Fuentes


En una cultura como la mexicana, impensable sin su necesidad de figuras patriarcales a las que se confiere potestad absoluta sobre la inteligencia de la historia que presencian, descifran y protagonizan, es comprensible que la muerte de Carlos Fuentes haya sido deplorada desde un sentimiento de orfandad. Claro: también debe tomarse en cuenta lo inesperado del deceso, acaecido cuando el escritor recién había dado pruebas de hallarse tan activo como lo había estado siempre, trabajando y concitando la atención inmediata sobre su trabajo y sus proyectos literarios, pero además sobre sus pareceres como el intelectual presto a opinar acerca de la actualidad sociopolítica: acaso por lo súbito de la noticia, pero sobre todo por la notoriedad insuperable del personaje, daba la impresión de que era imposible: Fuentes, qué duda cabe, lleva décadas siendo el escritor más importante de este país… en los términos en que esa importancia está hecha de visibilidad, de omnipresencia mediática como figurante principal en la discusión pública y del carácter de emblema viviente que su tiempo le confirió como testigo (y actor), del México postrevolucionario y del Boom de la literatura latinoamericana y del pensamiento crítico ante el avance del modelo neoliberal.
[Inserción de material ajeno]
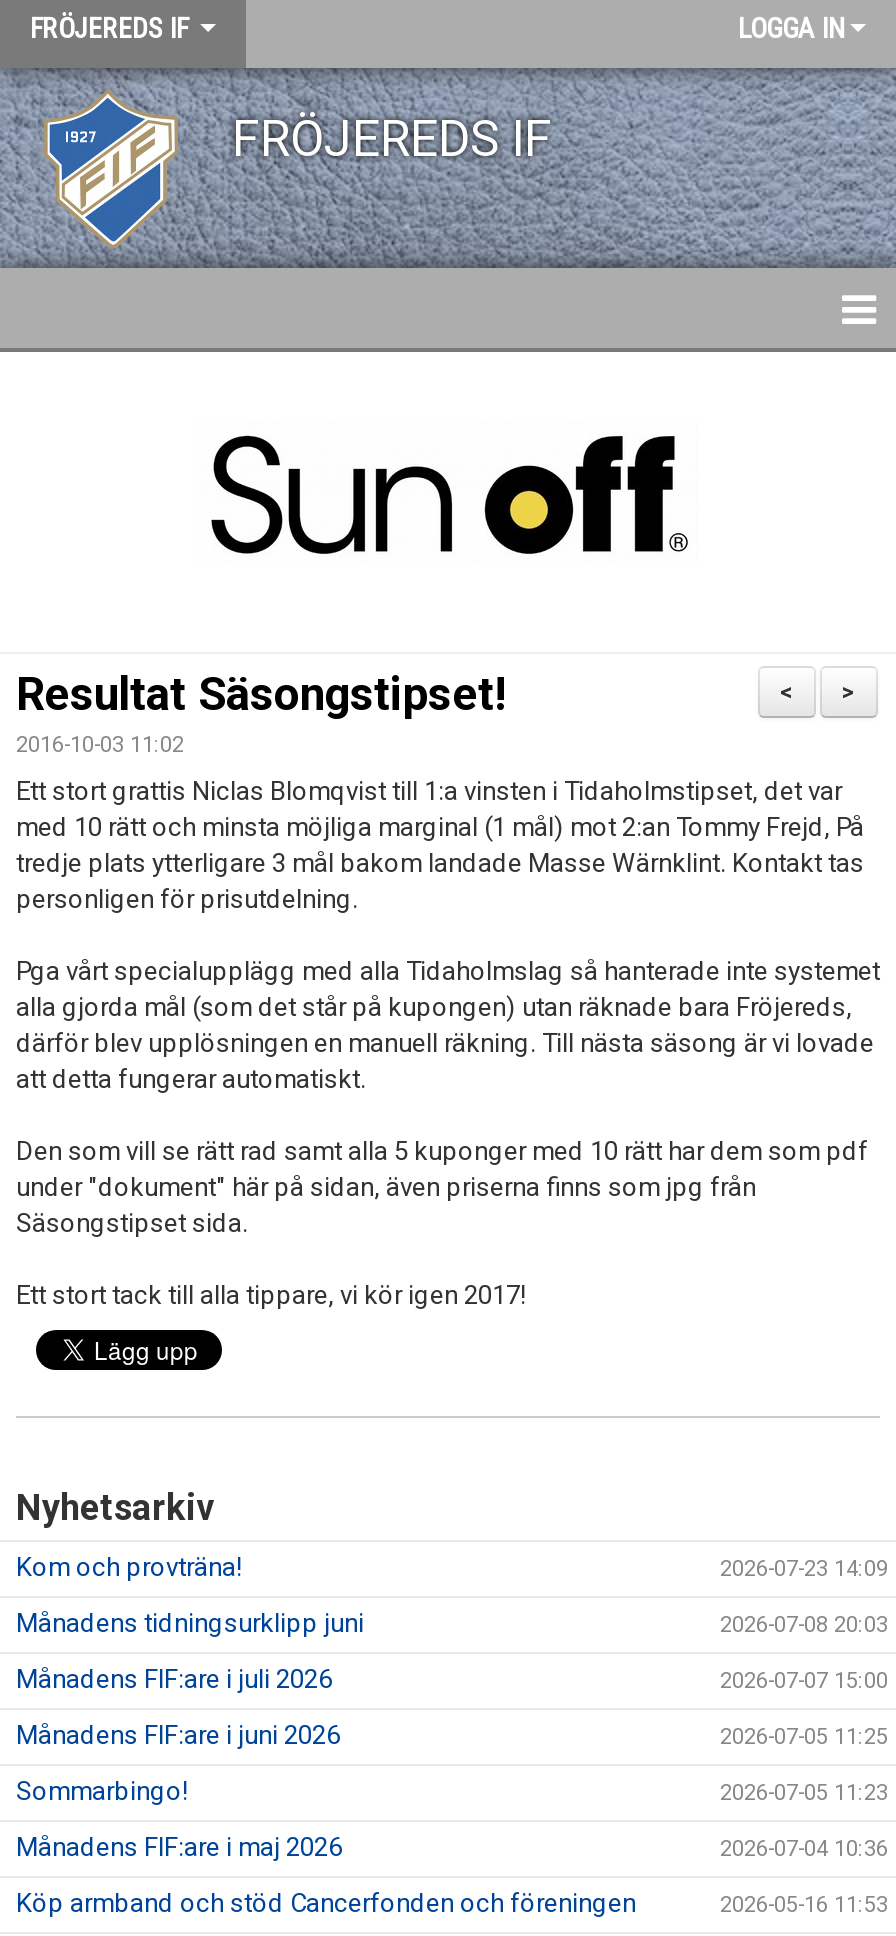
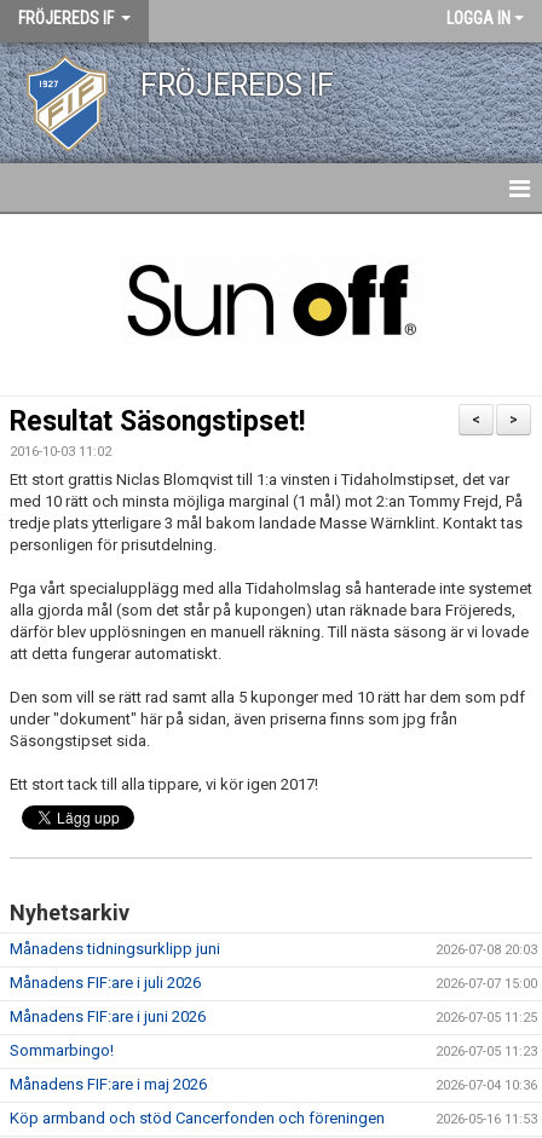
[16,1552,888,1582] Kom och provträna! | 2026-07-23 14:09 -> none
           Así, fueron inevitables las desmesuras que resumen los encabezados de la prensa internacional —la presunta consternación de rigor, expresada de inmediato desde los niveles más altos del poder, y sus resonancias, que fueron del auténtico pesar de los auténticos lectores a los rebuznos con que candidatos y políticos oportunistas e ignorantes se sumaron al duelo. Y dio la impresión de que su ausencia podrá tener más peso que el que suman su obra, su intervención en los diversos presentes que atravesó y su influencia en quienes vienen detrás de él. El tránsito de Fuentes lo resume muy bien, me parece, el epígrafe de Guillén de Castro que instaló al frente de una de las piezas de Constancia y otras novelas para vírgenes: «Muera yo, pero viva mi fama».
       Novelista disparejo (hay consenso en que nunca consiguió superar sus títulos tempranos), narrador formidable en un puñado de cuentos, ensayista y articulista elocuente pero no imprescindible («enjundioso descubridor de lo consabido», anoté una vez, y sigue pareciéndomelo), fue en todo momento un escritor imponderable: se lo aceptaba y se lo celebraba sin más. Quizás, tristemente, ése sea su salvoconducto al olvido; tal vez no, pues puede que sea tiempo de justipreciarlo al fin —y qué sorprendente juicio puede extraerse del comentario con que Juan Villoro cerró la nota que publicó ayer aquí mismo, al citar un dicho reciente de Fuentes, «Si no vives como joven, te carga la chingada», y agregar enseguida que «su corazón se detuvo un segundo antes de que eso sucediera»:  ¿o sea que estaba a punto…? Al llorarlo, se ha insistido, por supuesto, en su amor a México. Ya lo esperan la tumba y la lápida que se mandó hacer en el Cementerio de Montparnasse, en París.

Publicado en la columna «La menor importancia», en Mural, el jueves 17 de mayo de 2012.